The sunlight gave his dark braid midnight blue hues.

I kicked the toe of my boot against the sidewalk, shoving my hands into my pockets. “Yeah. Fucking peachy.” I grimaced more than smiled. “Can’t you tell?”

“You know, a good friend of mine once told me you can’t fight love.”

“And who the hell was that? The Dali Lama? Or let me guess . . . Madge?”

“No. Hunter.”

I snorted again. “Good for him and that chick he married. JB.” I popped him lightly on the chest. “And good for you and Jade too. But that ain’t happening.”

Bane stood by the side of us, lighting a cigarette.

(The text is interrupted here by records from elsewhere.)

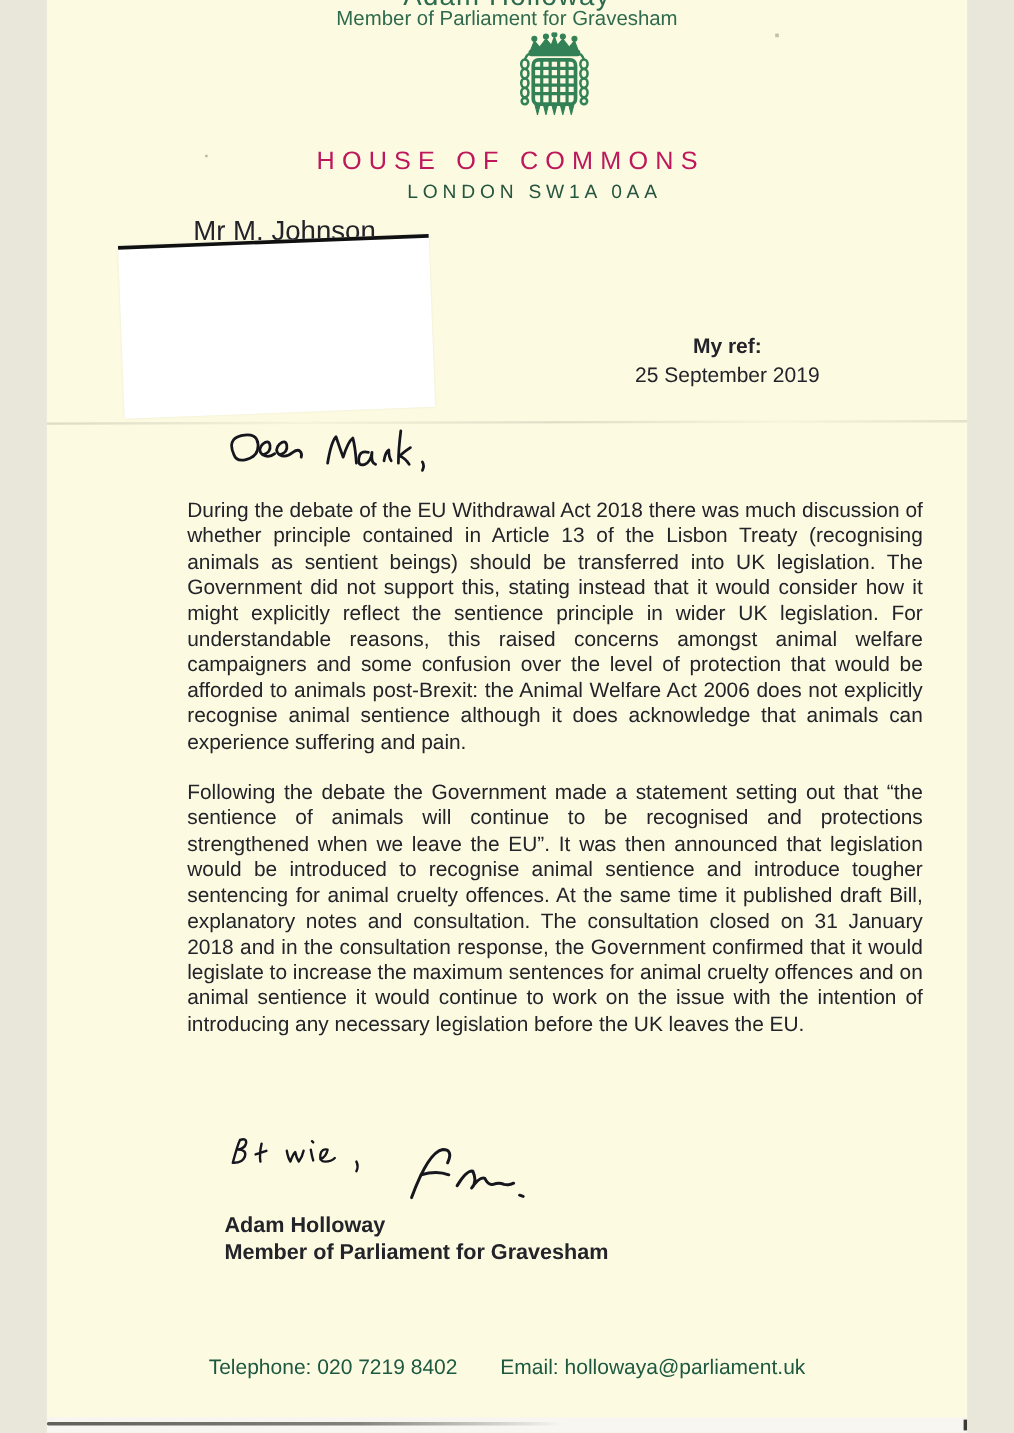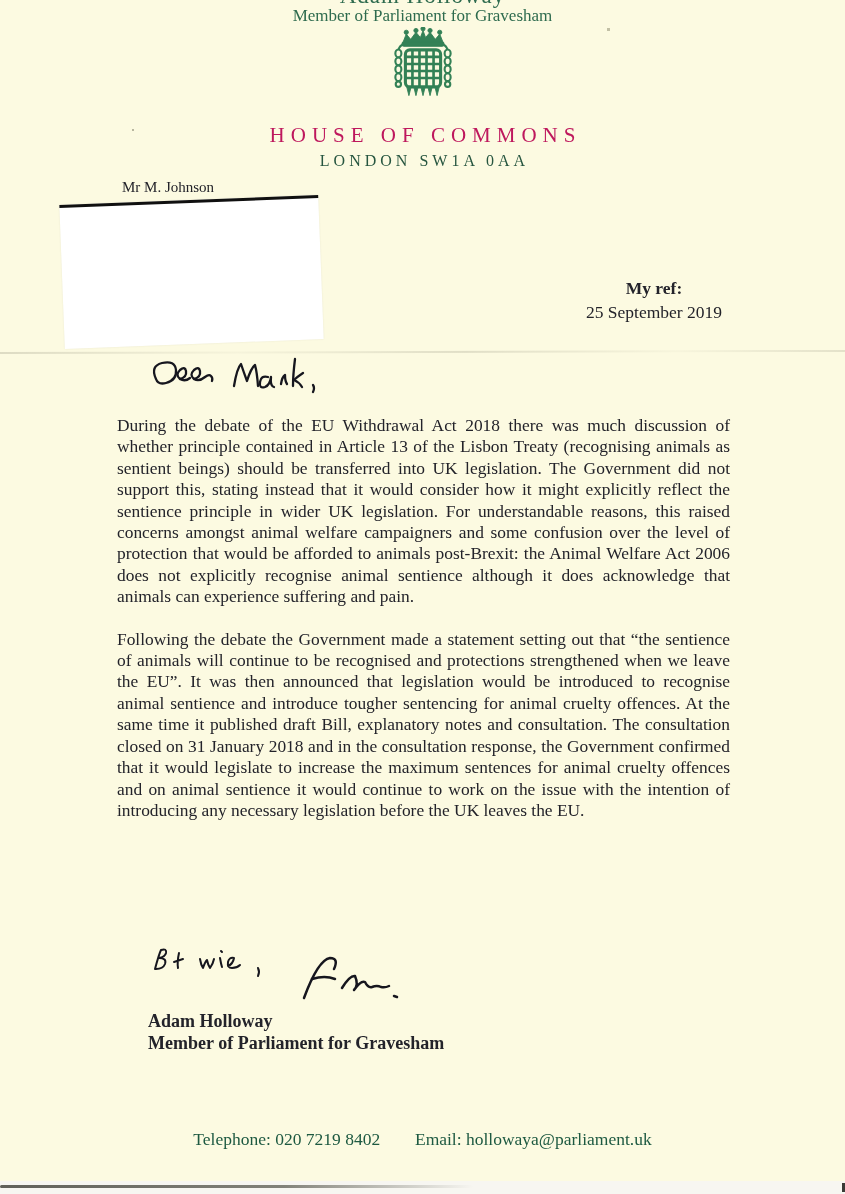"Member of Parliament for Gravesham" .page { font-family: Liberation Serif, serif -> Liberation Sans, sans-serif; width: 845px -> 767px }
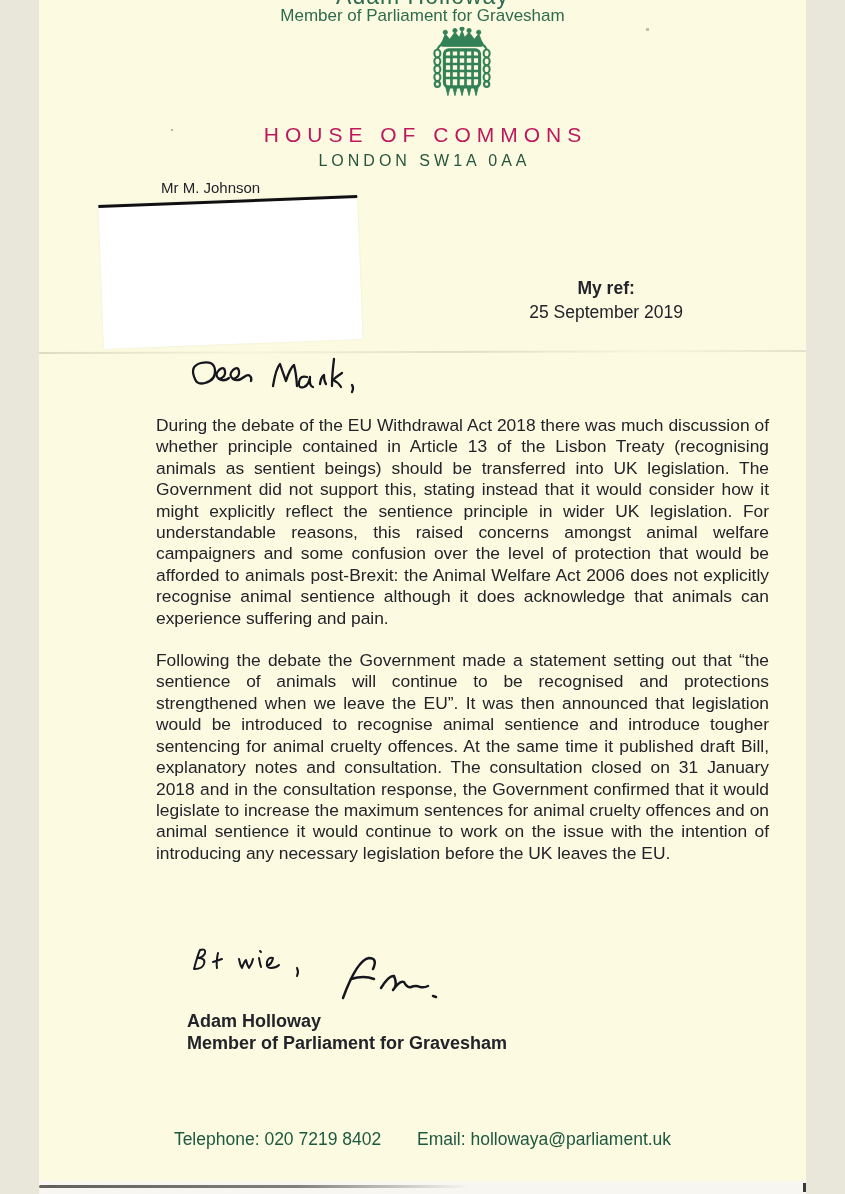"LONDON SW1A 0AA" .org-addr { padding-left: none -> 21px }
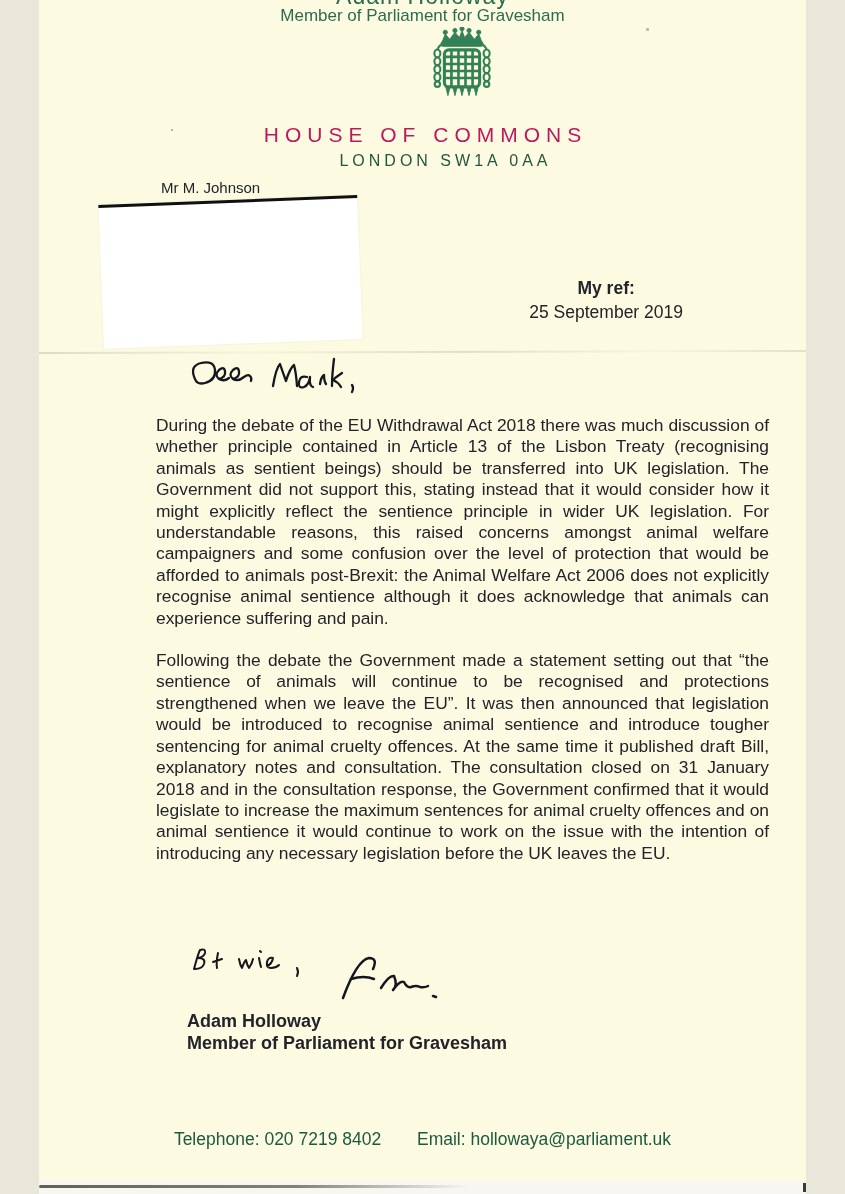"Mr M. Johnson" .recipient { font-size: 15px -> 23px }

I thought about heading up to New York and my sad-ass studio where I didn’t even have a fucking dog to keep me company. “Anyone wanna get a drink?”

“Flight to catch,” Walker said.

“Shit to do.” Bane used up his last three words of the day.

“Well, fuck you both then.” I kicked the pavement one final time. “See you on the killing fields.”

****

I returned to my warehouse in Hell’s Kitchen. It
did
look like hell after Walker’s little escapade—you know, since it’d been a fucking federal crime scene T-Zone had somehow got swept under the rug. I didn’t have the heart to set shit to rights.

I visited my folks and spent an evening with them in their swanky penthouse apartment. Something hit me—hard and fast—as I watched them sneak a kiss while they loaded the dishwasher together: thirty years after they’d fallen in love they were still going strong.

It wasn’t about money or lavish belongings, social standing or their careers. They were successful
together.

They never asked directly what my job was because they knew, after I separated from the Marines, it was strictly off limits—just as love was to me now.

I knew all they wanted was my happiness however it happened. It wasn’t their disappointment that curdled my stomach, but my own.

I’d thought—
hoped
—maybe it was just the intensity of the situation in Sana’a, and once back stateside I’d get over Tilly.

I’d forget about how close she’d almost come to dying and how the pain had engulfed me, more terrifying than any I’d ever known.

I’d stop dreaming about her fingers on my skin and her mouth pressed against my lips and her hair teasing down my chest before she made me feel like my body would combust with one more touch of her lips, fingers, mouth, tongue.

But I didn’t.

I couldn’t.

I wouldn’t.

Even the mindless sex I had . . .
Christ
. I tuned out. I was turned off. It was as pointless as jerking off into my hand. I closed my eyes and saw Tilly instead of whatever woman I’d picked up. I touched naked skin and remembered all the freckles I’d memorized. Sometimes I worried I wouldn’t be able to get it up. The equipment didn’t fail, but I had no moves, and I didn’t want something fleeting and fake and forgettable.

In the end, I kept tabs on Tilly instead.